Martin Luther King ,Jr., inspired and changed the world. It is with great respect and admiration, that I post the following quote picture. I would like to say a special thank you to the King Family, for allowing the legendary civil rights leader himself, to be adorned with a Masters of Money green border, along with our company logo. Masters of Money is a proud supporter of bringing the world together, to help solve problems through peaceful solutions, and to unite mankind for the greater good of us all.
About Martin Luther King, Jr.
Martin Luther King, Jr., (January 15, 1929-April 4, 1968) was born Michael Luther King, Jr., but later had his name changed to Martin. His grandfather began the family’s long tenure as pastors of Ebenezer Baptist Church, in Atlanta, Georgia, serving from 1914 to 1931; his father has served from then until the present, and from 1960 until his death, Martin Luther acted as co-pastor.
Martin Luther attended segregated public schools in Georgia, graduating from high school at the age of 15. He received a B. A. degree in 1948, from Morehouse College, a distinguished Negro institution of Atlanta, where both his father and grandfather had graduated. After 3 years of theological study at Crozer Theological Seminary, in Pennsylvania, where he was elected president of a predominantly white senior class, he was awarded a B.D., in 1951. With a fellowship won at Crozer, he enrolled in graduate studies at Boston University, completing his residence for a doctorate, in 1953 and receiving the degree in 1955. In Boston, he met and married Coretta Scott, a young woman of uncommon intellectual and artistic abilities. Martin Luther King, and Coretta Scott King, had 4 children together. They had 2 sons and 2 daughters.
In 1954, Martin Luther King became pastor of Dexter Avenue Baptist Church, in Montgomery, Alabama. Always a strong advocate for civil rights for members of the negro/black race, King was, by this time, a member of the executive committee of the National Association for the Advancement of Colored People, the leading organization of its kind in the country.
In December of 1955, he led the first great Negro nonviolent demonstration of contemporary times in the United States. The boycott lasted 382 days. On December 21st, 1956, after the Supreme Court of the United States had declared unconstitutional ,the laws requiring segregation on buses, negroes and whites rode the buses as equals. During the days of boycott, King was arrested, his home was bombed, and he was subjected to personal abuse.
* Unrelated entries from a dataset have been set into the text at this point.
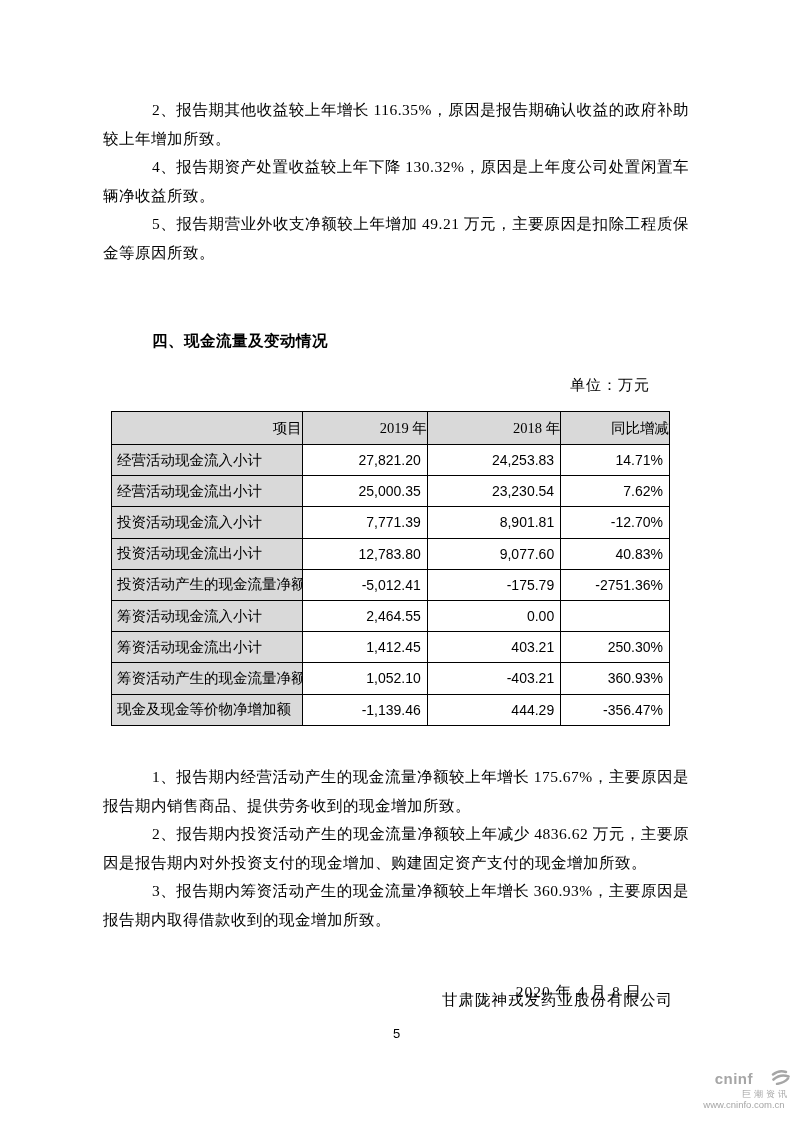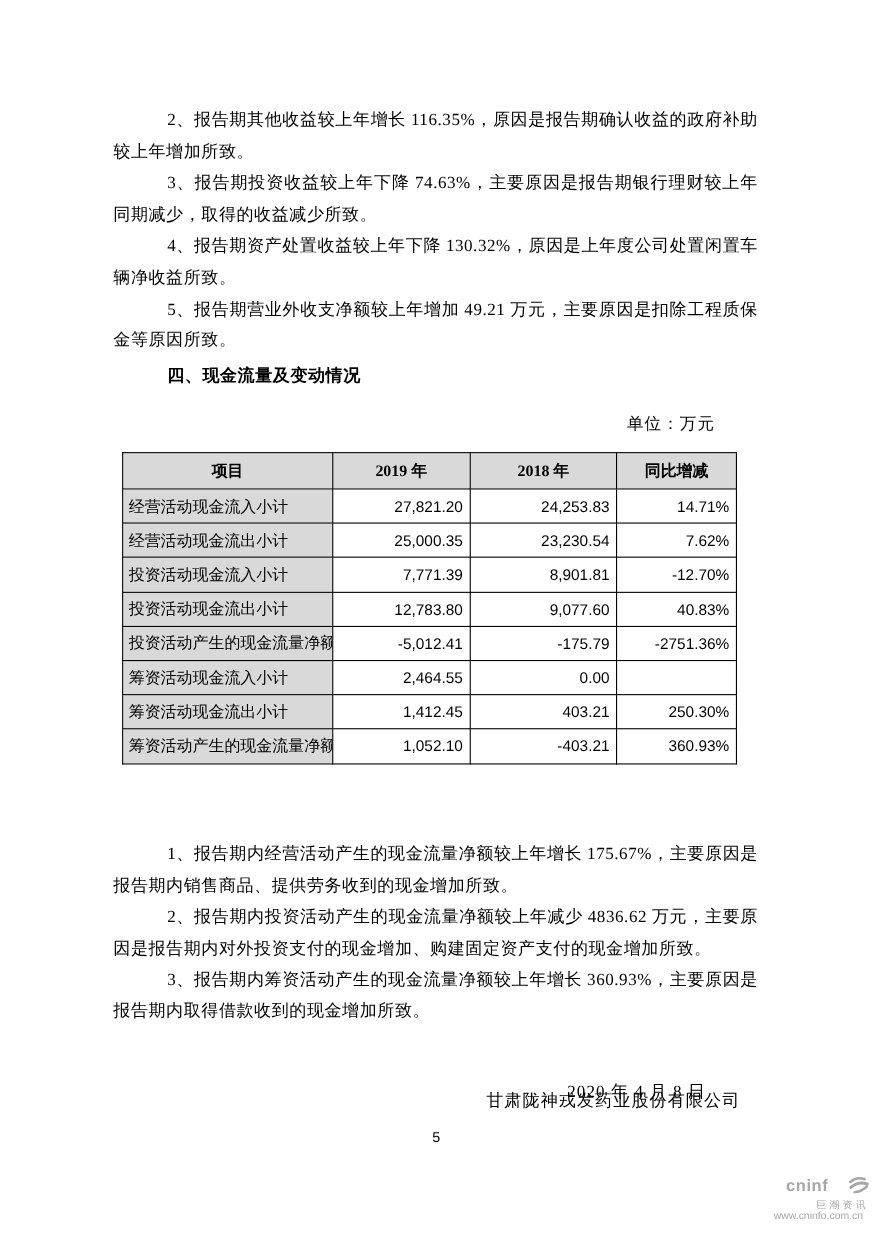"3、报告期投资收益较上年下降" p.body-para { html: <p>3、报告期投资收益较上年下降 74.63%，主要原因是报告期银行理财较上年同期减少，取得的收益减少所致。</p> -> none }
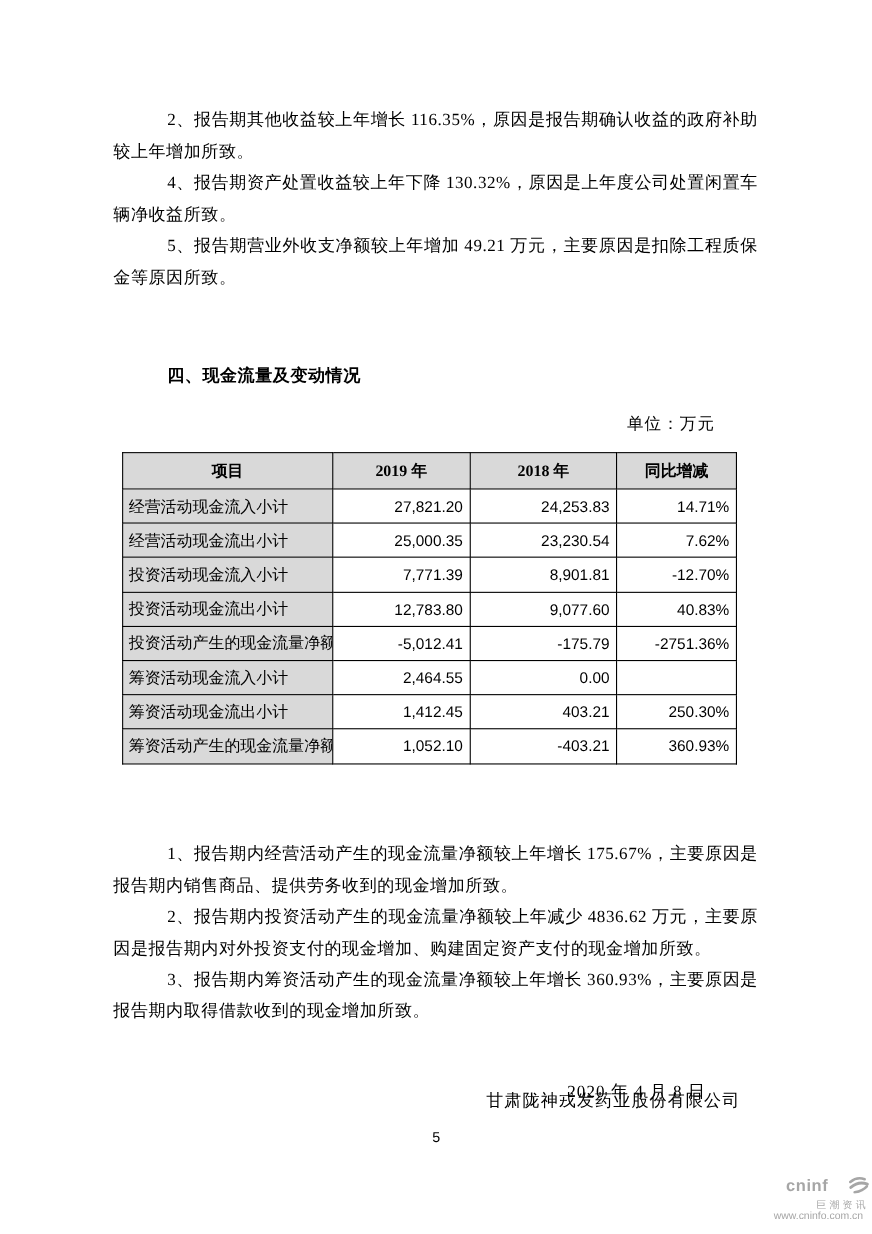"项目" table.cashflow th { font-weight: bold -> normal; text-align: center -> right }
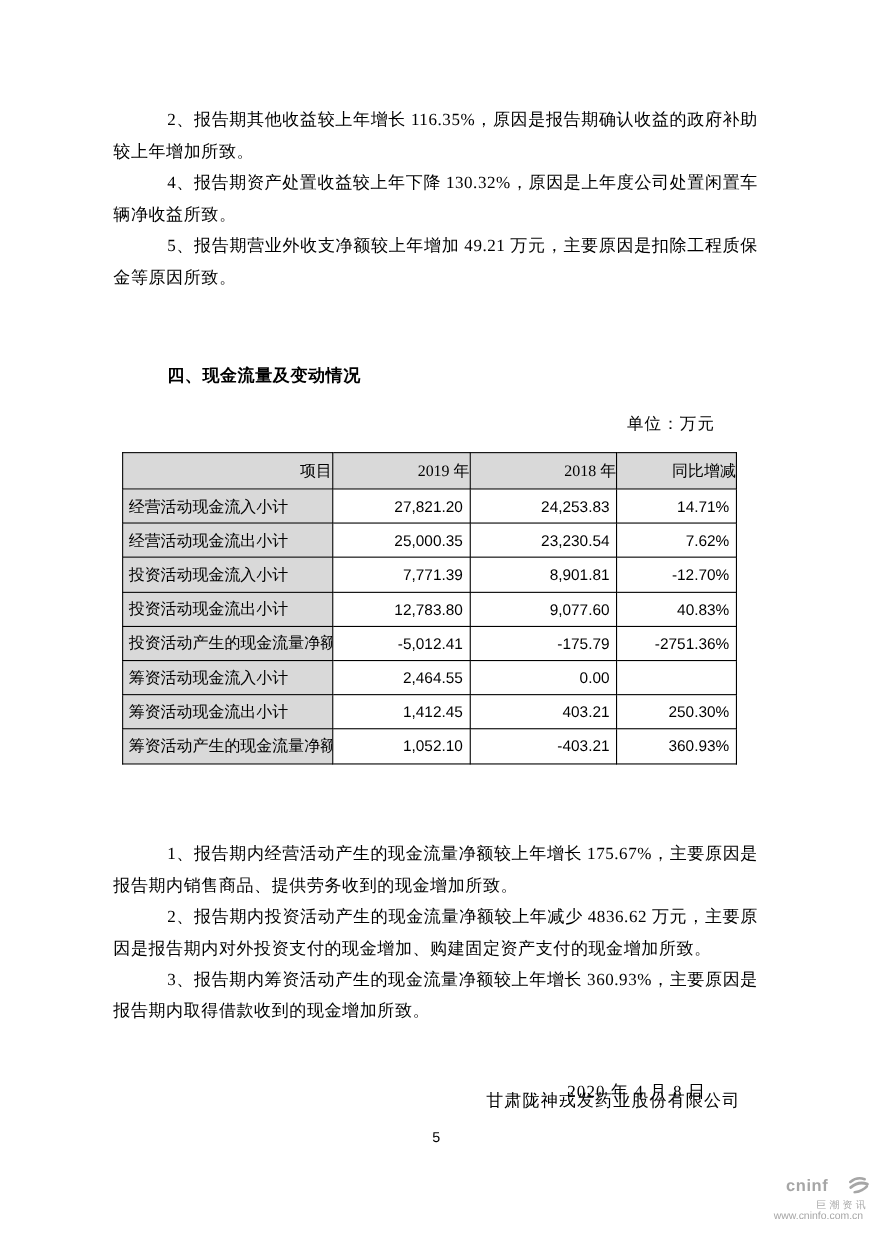"现金及现金等价物净增加额" tr { html: none -> <tr> <td>现金及现金等价物净增加额</td> <td>-1,139.46</td> <td>444.29</td> <td>-356.47%</td> </tr> }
In 1957, he was elected president of the Southern Christian Leadership Conference, an organization formed to provide new leadership for the now burgeoning civil rights movement. The ideals for the organization he took from Christianity, and its operational techniques from Mahatma Gandhi.
In the 11 period from 1957 to 1968, King traveled over 6,000,000 miles, and spoke over 2,500 times, wrote 5 books, and numerous articles. In these years, he led a massive protest in Birmingham, Alabama, that caught the attention of the entire world, providing what he called a “Coalition of conscience”, wrote “Letter from a Birmingham Jail”, a manifesto of the civil rights revolution, he directed the peaceful march on Washington, D.C., of 250,000 people to whom he delivered his address, known as the “l Have a Dream Speech”, he conferred with President John F. Kennedy, and campaigned for President Lyndon B. Johnson, he was arrested over 20 times, and assaulted on 4 separate occasions, he was awarded 5 honorary degrees; was named Times Magazines “Man of the Year”, in 1963; and became not only the symbolic leader of American negro/civil rights movement, but also a world figure.
At the age of 35, Martin Luther King, Jr., became the youngest man ever receive the Nobel Peace Prize.
On the evening of April 4th, 1968, while giving a speech, standing on the balcony of his second floor hotel room, in Memphis, Tennessee, Martin Luther King, Jr., was assassinated, by James Earl Ray.